Friday, December 29, 2017

Missing Caravaggio

Michelangelo Merisi "John the Baptist," 1604
Last September, during a brief stay in Kansas City, I had a chance to visit The Nelson-Atkins Museum. My intention was primarily to see their fine Caravaggio, "St. John the Baptist," which is the only work by the renowned Italian near where I live. I've seen the painting several times, but like all of the master's work it repays further study. Caravaggio's real name was Michelangelo Merisi, but he was from the town of Caravaggio, and so he was Michelangelo da Caravaggio to differentiate him from the Michelangelo, who was from Florence anyway.

So I walked the few blocks from my hotel through the beautiful wooded neighborhood around the museum. I spent some time reminding myself about the enormous badminton shuttlecocks that parade up the grand green vista before the main building. Those are by Claes Oldenburg and are supposed to be representative of a match, with three on one side and the fourth on the other side--the building being the badminton net. In any event, I went in with great anticipation, only to find that the painting is actually part of an exhibition in Milan. This particular full figure of the saint is an enormous work (life-size) showing a dark, brooding young man in a dark wilderness. It was painted in 1604 as a commission from an Italian noble, whose family owned it for generations afterward. In preparation for the exhibition the painting underwent investigation with careful restoration as part of the process. The Milan exhibition includes a number of other favorites of mine by Caravaggio, including his "Rest on the Flight Into Egypt," from the Doria Pamphilj Palace in Rome. In any event, the painting was in Milan for the exhibition, and I only had an hour or two.

So I spent the short time going from one remembered favorite to another. The Nelson-Atkins Museum is a treasure of a museum if only because of the Caravaggio. But there is more to enjoy there than one might think. For one thing, the collection is quite varied, comprising African, Asian and European concentrations and ranging from Ancient Art to Contemporary. The museum is quite strong in European Art and holds work by El Greco, Rubens, Rembrandt and Titian to name only some of the most familiar. And the museum is also exceptionally strong in American Art.

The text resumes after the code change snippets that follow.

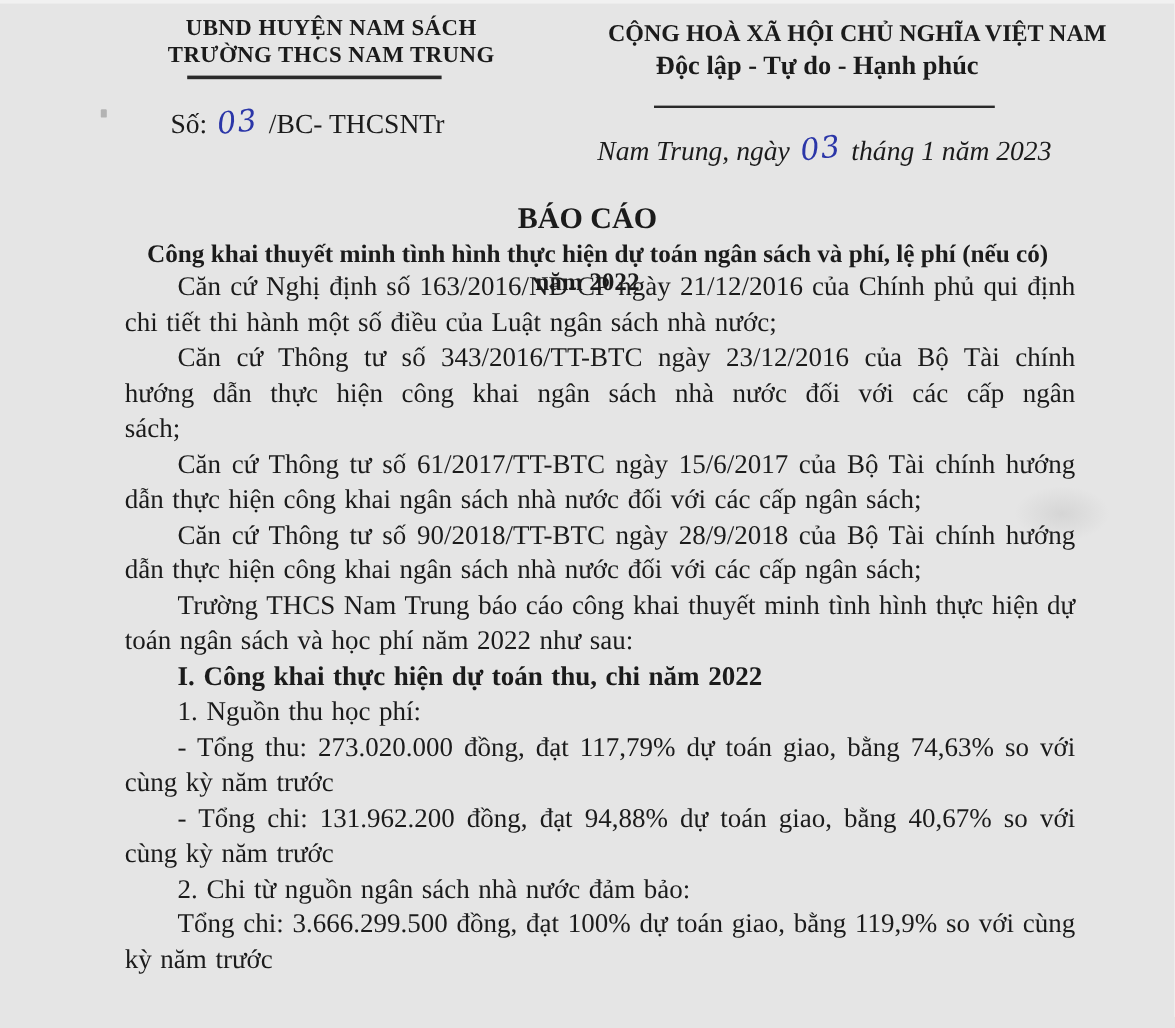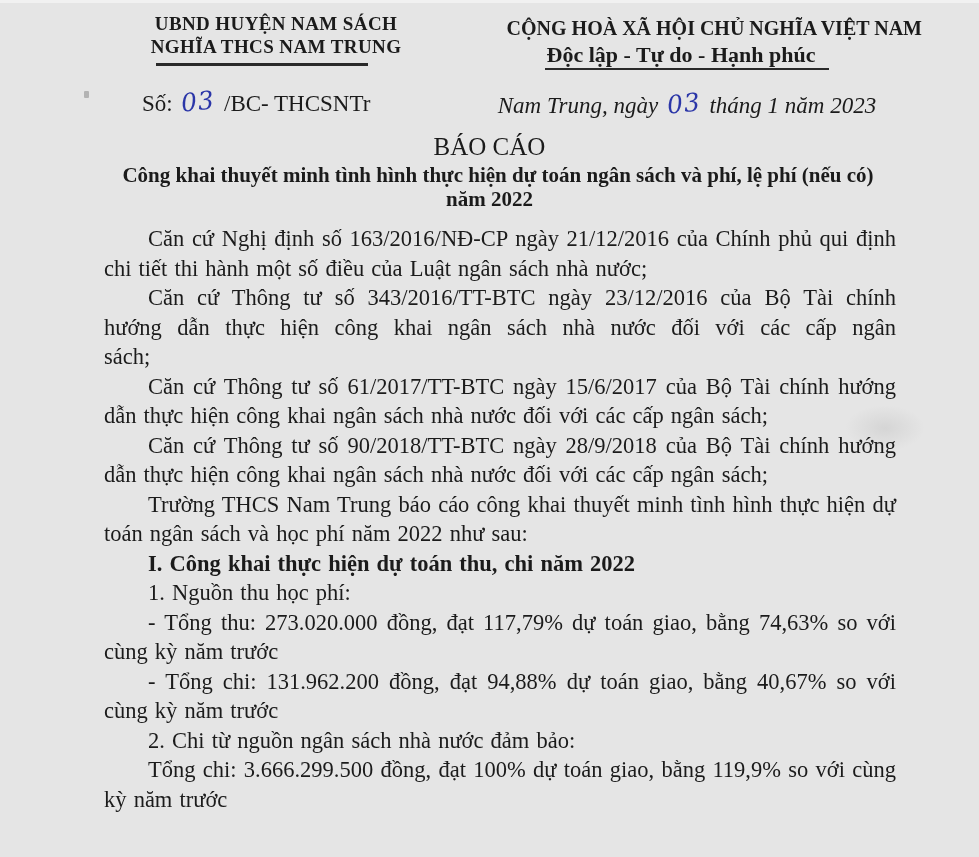"NGHĨA THCS NAM TRUNG" div.org-line { text: NGHĨA -> TRƯỜNG }
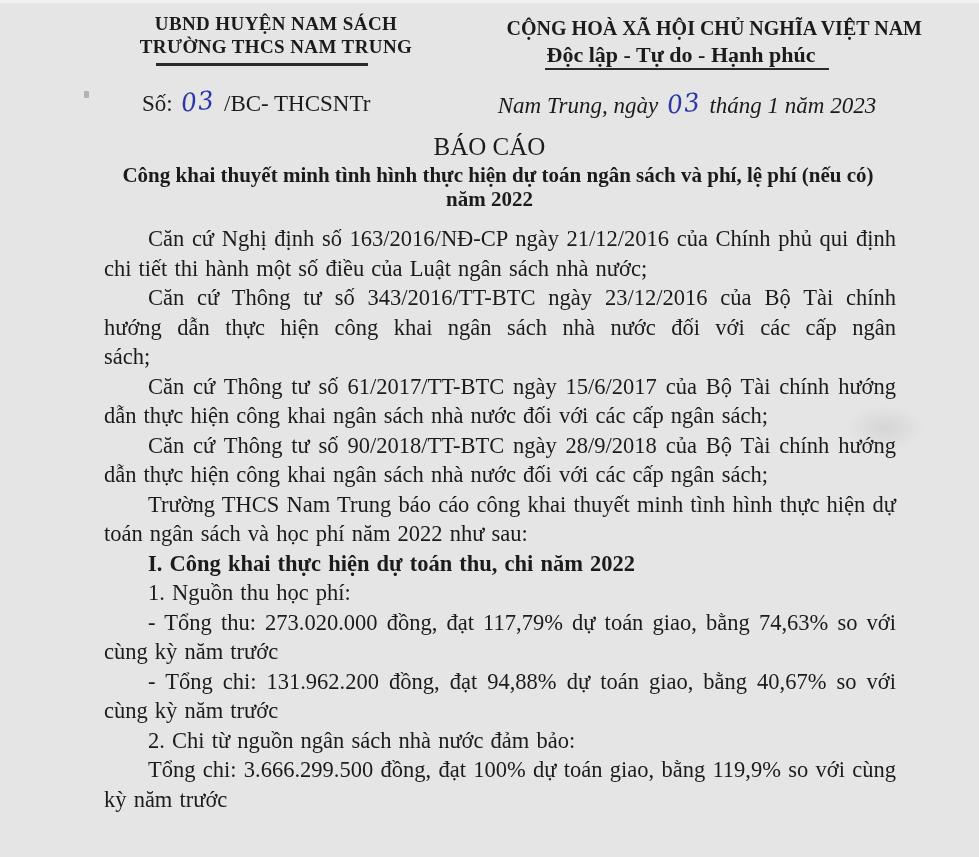"Độc lập - Tự do" .motto-line { padding: 0 14px 0 2px -> 0 14px 20px 2px }
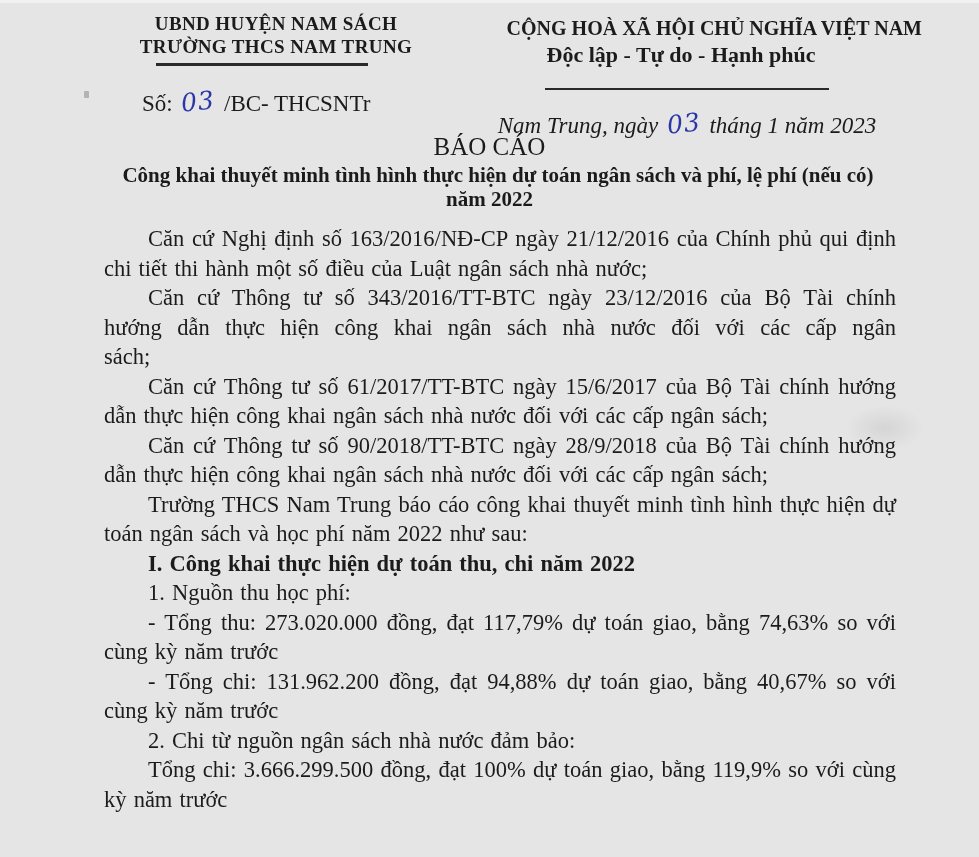"BÁO CÁO" .title-main { font-weight: normal -> bold; margin-top: none -> 36px }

Thomas Hart Benton, "Persephone," 1939
Particularly important American works are the large group by Thomas Hart Benton, who was a Kansas City resident at one time, but it also contains works by John Singleton Copley, Thomas Eakins, John Sargent, and Winslow Homer. Always included as one of the painters in the 1930s movement called Regionalism, Benton was a Missouri native but lived a good portion of his life elsewhere. After studying at the Art Institute of Chicago he also studied at the Academie Julien in Paris, lived and worked in New York for two decades, and eventually settled into Kansas City, where he taught at the Kansas City Art Institute, which is near the Nelson-Atkins. I've always liked his "Persephone," which he painted while there. Even for those days (1939) it was considered scandalous in Kansas City and cost Benton his job. It has been called a great piece of soft pornography but I think it's much more than that. Benton's sinuous lines and curvilinear perspective are much in evidence, but in particular his skin tones are wonderful and his distortions make eminent sense in these days of fish-eye camera lenses. It's  big painting and the figures are almost life-size. The Greek tale of Persephone tells how the goddess of the harvest was abducted by Hades, the god of the underworld, and must remain with him for half of each year, making the earth infertile (and accounting for the seasons). In the picture Hades is in the guise of an old Missouri farmer with a wagon waiting to abduct a nubile Persephone (who resembles Hedy Lamar, the famous movie actress, to me), even as the harvest is being finished. The painting is a great retelling of the myth, and Thomas Benton is one of my favorite realist painters. I always visit her when there.

Another work I often visit, and spent a bit of time with this time was Claude Monet's "Boulevard des Capuchins," from about 1874 is certainly one of the most famous (and initially derided) works of Impressionism. Monet painted the street scene from a second-floor window in Paris, capturing the passing parade on the grand boulevard, the diffuse light, and the mist-like bare branches. At the time, work of this sort was considered unfinished--the figures were particularly criticized as little more than "black lickings," but today's experts claim that Monet was interested in showing the kind of blurring a camera with a slow shutter speed might record. Perhaps so. Or perhaps he was simply trying to evoke motion without thinking of cameras. The colors are muted and blued because the scene is winter. Although this work is somewhat like the darker works of the Barbizon School, a predecessor of Impresionism, the palette is quite different. Many in our present culture may find this particular work of Monet less attractive since the brighter palette of Impessionism is missing. Regardless, I enjoy this work almost as much as Benton's.

As always there is never enough time to savor everything that the museum has to offer. On the other hand it is close to home and no doubt I will be in Kansas City another day.